Cher won an Oscar, and Sonny was elected to Congress.
Okay, bad example …
My point (?) was that in the TV of that time, location was everything; if your show happened to be good, that was a bonus – but if your opposition was already established, you were rolling the dice.
I think … (?)
January 13th, 2021 at 12:18 pm
All good points, Mike. Also in terms of refuting my own comments, I *think* I remember reading somewhere that cancelling the EQ series led somehow to the creation of the MURDER SHE WROTE series, which also depended on serious detection on the part of Jessica Fletcher, clues, suspects and all. And I’m sure everyone would agree that that show was a success.
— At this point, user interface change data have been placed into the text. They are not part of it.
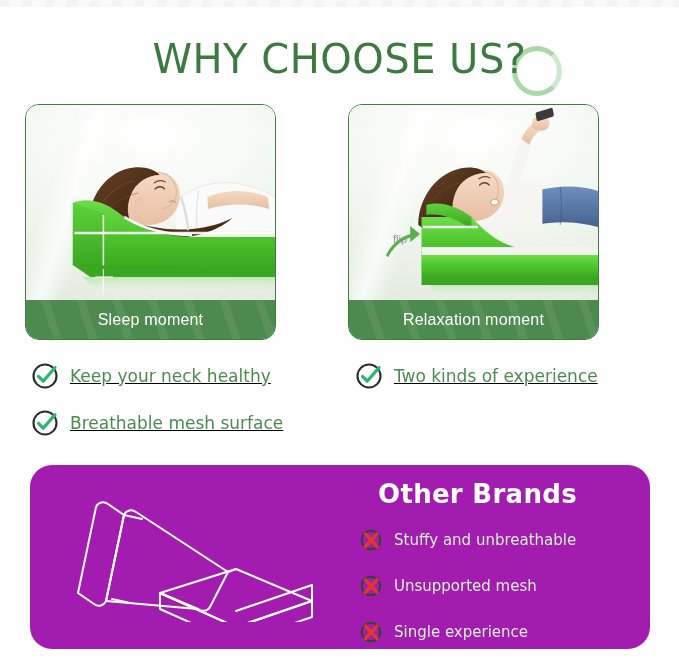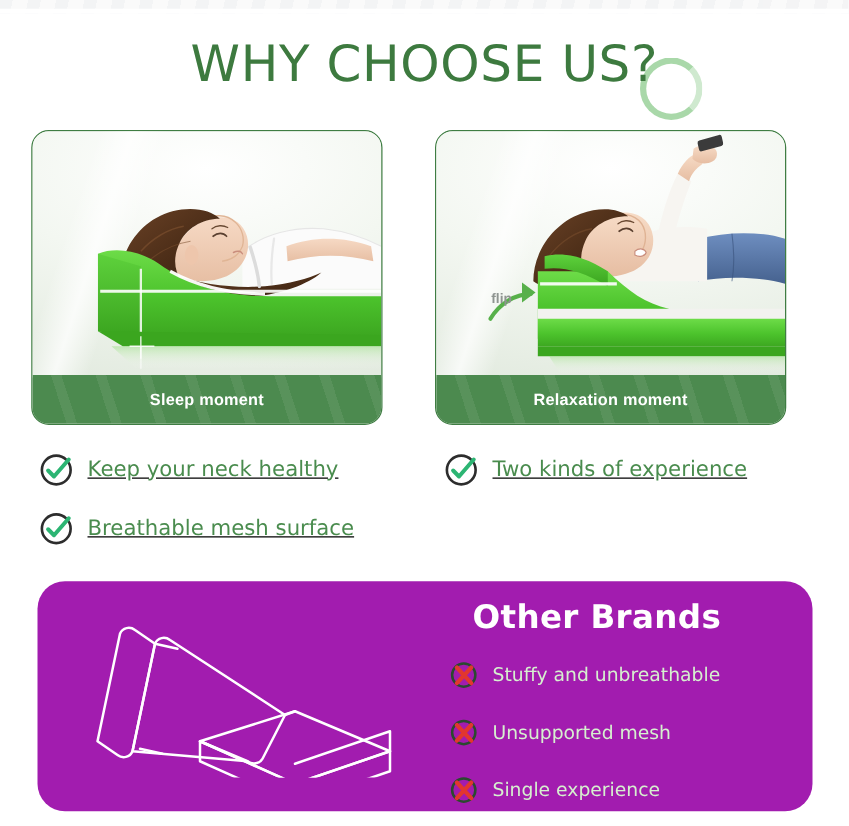"WHY CHOOSE US?" .title-wrap { align-items: center -> flex-end }
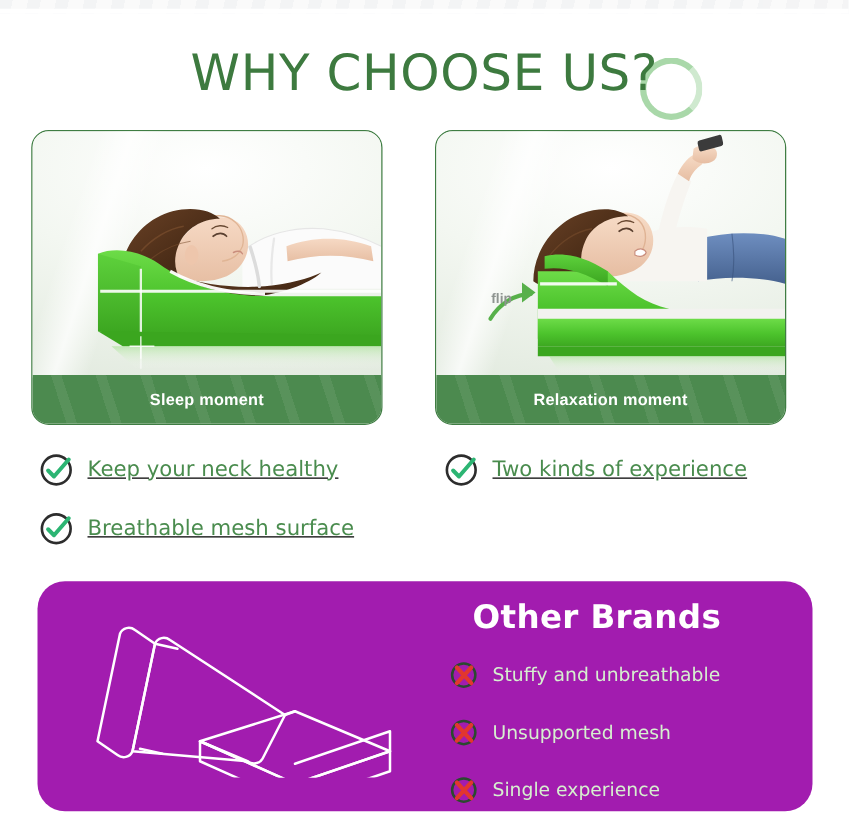"flip" .card { font-weight: bold -> none; width: 281px -> 251px }
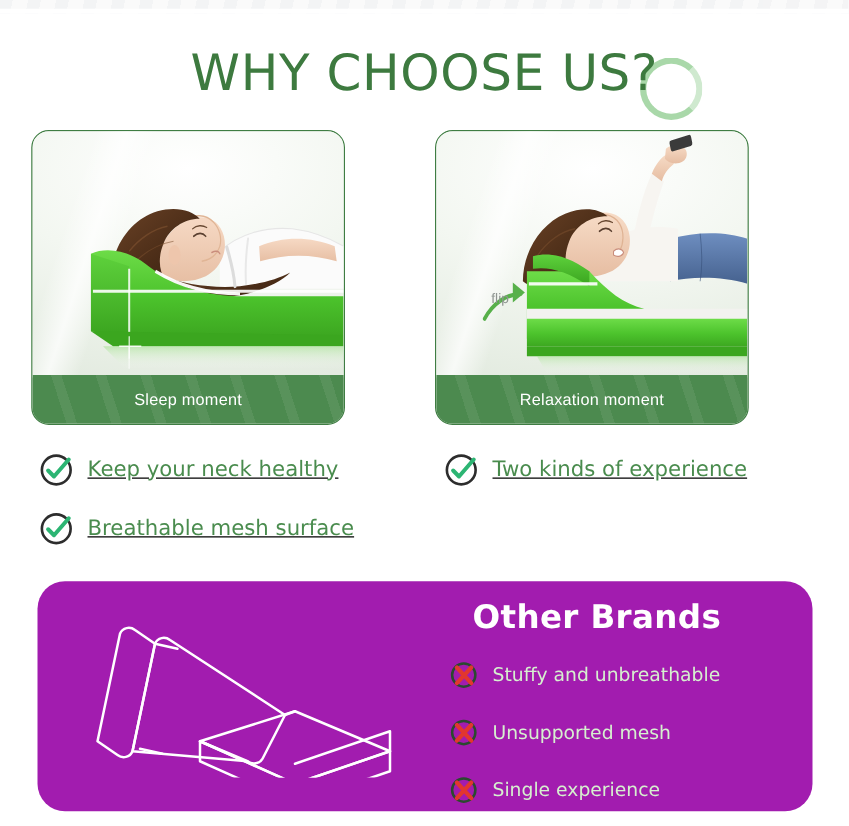"Sleep moment" .card-caption { font-size: 13px -> 16px }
January 14th, 2021 at 5:04 pm
Followup (in re Murder, She Wrote):
– Levinson & Link, and their protege Peter Fischer, began their partnership on Columbo and firmed it up on Ellery Queen; those shows ended, but L&L&F still came up with ideas:
After several pilots that didn’t catch on, there was The Eddie Capra Mysteries, which ran for only a half-season on NBC (but became a semi-cult in the c2c DVD marketplace).
– CBS came to L&L&F, looking for a new vehicle -for Jean Stapleton.
Our Heroes came up with the premise for Murder, She Wrote – which Jean Stapleton passed on, reasons unknown.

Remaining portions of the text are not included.